Off-gating currents from the wild-type sodium channel in absence and presence of outer pore blockers. (A) Wild-type off-gating currents before (black trace) and after (red trace) TTX. (Inset) Off-gating current traces on an enlarged scale. (B) Wild-type off-gating currents before (black trace) and after (red trace) μ-CTX. (Inset) Off-gating current traces are shown enlarged. (C) Charge–voltage curves of the wild-type channel in the presence (filled triangle) and absence (unfilled triangle) of TTX. Each plot represents the mean ± SE of at least four independent experiments. See Methods for a description of the protocol. *P < 0.01, statistical significance. (D) Charge–voltage curves of the wild-type channel before (filled triangle) and after (unfilled triangle) block of sodium currents by μ-CTX, shown as in C.

Fig. 5.

Effect of disulphide cross-bridge formation in the outer pore of the sodium channel on gating pore currents through DI, DII, DIII, and DIV voltage sensors. Above each panel, a schematic diagram depicting gating pore currents through individual voltage sensors is shown. Upon depolarization, the gating pores in individual domains close, which allowed us to monitor the conformational movements of individual domains. In all cases, the pore is trapped in an inactivated conformation by disulphide cross-linking. (A) Normalized current–voltage plots of D400C/E755C DI-CN gating pore currents in H₂O₂ (black squares) and DTT (red squares) compared with the DI-CN control in H₂O₂ (blue triangles) and DTT (green triangles). (B) Normalized current–voltage plots of D400C/E755C DII-CN gating pore currents compared with those of DII-CN. Symbols are as in A. (C) Normalized current–voltage curves of D400C/E755C DIII-CN gating pore currents compared with the DIII-CN control.

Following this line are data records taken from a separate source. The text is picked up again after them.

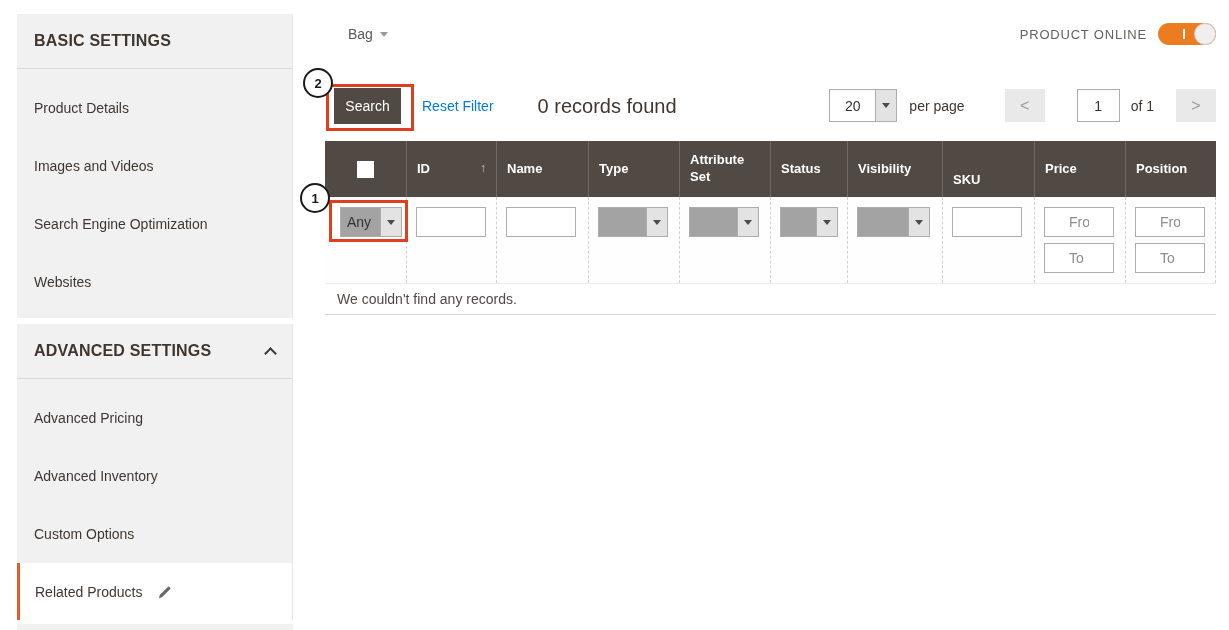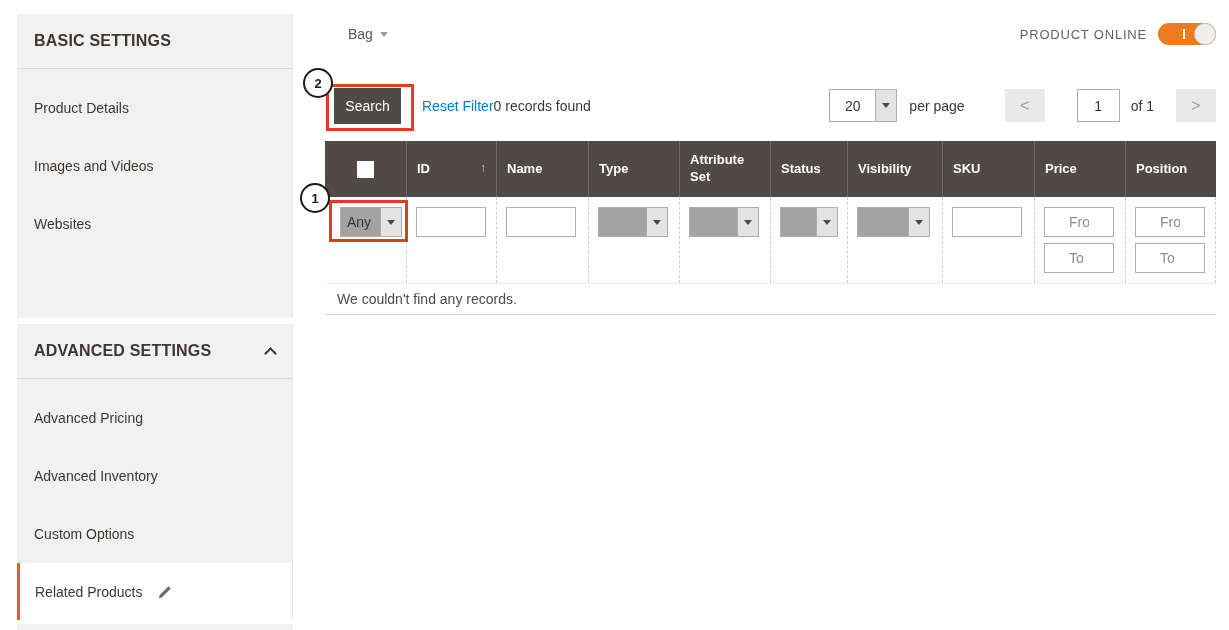--- a/index.html
+++ b/index.html
@@ -61,7 +61,7 @@
     font-size: 14px; font-family: inherit; cursor: pointer;
   }
   .reset-link { margin-left: 21px; font-size: 14px; color: #007bdb; text-decoration: none; cursor: pointer; }
-  .records-found { font-size: 14px; color: #41362f; }
+  .records-found { margin-left: 44px; font-size: 20px; color: #41362f; }
   .pager { position: absolute; right: 0; top: 1px; display: flex; align-items: center; }
   .mini-select { display: flex; height: 33px; border: 1px solid #adadad; background: #fff; cursor: pointer; }
   .mini-select .sel-value { display: flex; align-items: center; justify-content: center; font-size: 14px; color: #333; }

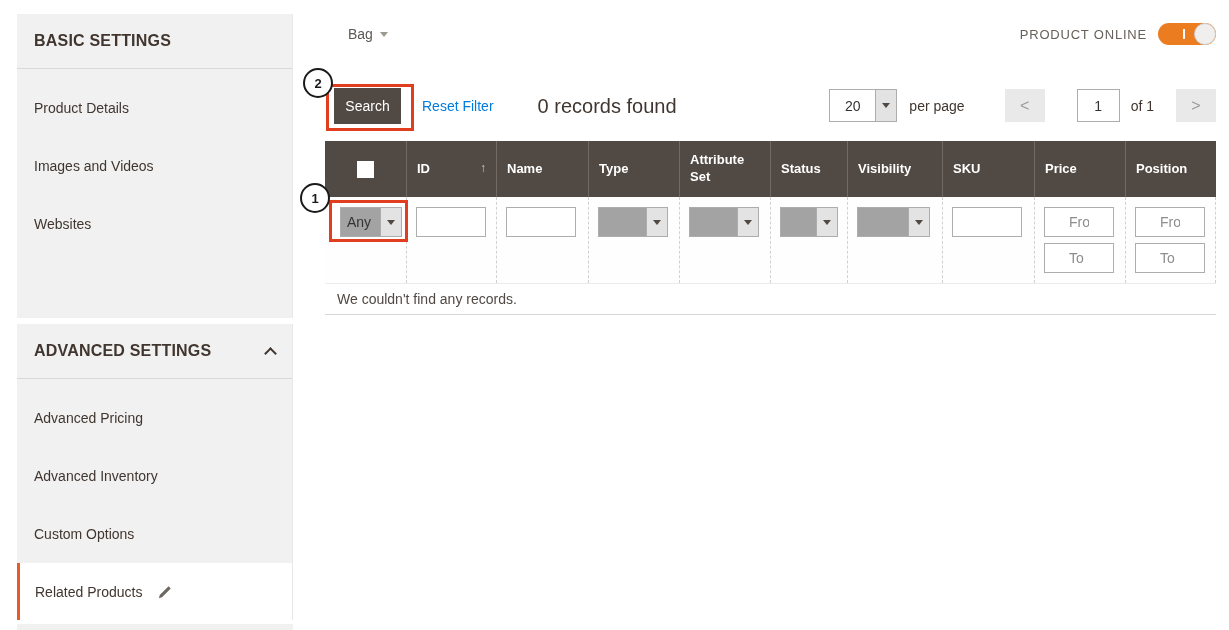--- a/index.html
+++ b/index.html
@@ -91,7 +91,7 @@
   .sort-arrow { color: #cfc9c4; font-size: 12px; font-weight: normal; }
   .sel-all { width: 17px; height: 17px; background: #fff; margin: 0 auto; cursor: pointer; }
   .c0 { width: 81px; } .c1 { width: 90px; } .c2 { width: 92px; } .c3 { width: 91px; }
-  .c4 { width: 91px; } .c5 { width: 77px; } .c6 { width: 95px; } .c7 { width: 92px; }
+  .c4 { width: 91px; } .c5 { width: 77px; } .c6 { width: 95px; } .c7 { width: 92px; align-items: flex-end; }
   .c8 { width: 91px; } .c9 { width: 91px; }
 
   .grid-filter { display: flex; height: 86px; background: #fefefe; }

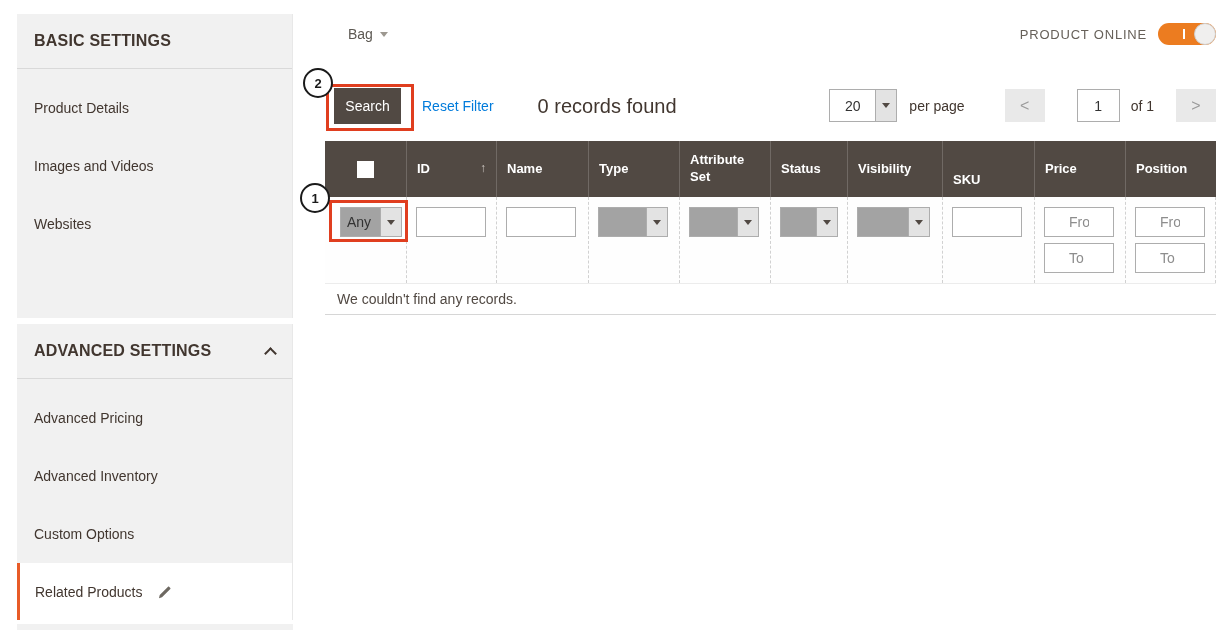--- a/index.html
+++ b/index.html
@@ -142,6 +142,9 @@
       <span>Images and Videos</span>
     </div>
     <div class="side-item">
+      <span>Search Engine Optimization</span>
+    </div>
+    <div class="side-item">
       <span>Websites</span>
     </div>
   </div>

The symbols are the same as in A. (D) Normalized current–voltage curves of D400C/E755C DIV-CN gating pore currents compared with those of the DIV-CN control. Each plot represents the mean ± SE of at least three independent experiments. I_o refers to the H₂O₂ traces collected at −160 mV. Data were normalized to I_o for the controls and for the double cysteine mutants. *P value <0.03, statistical significance.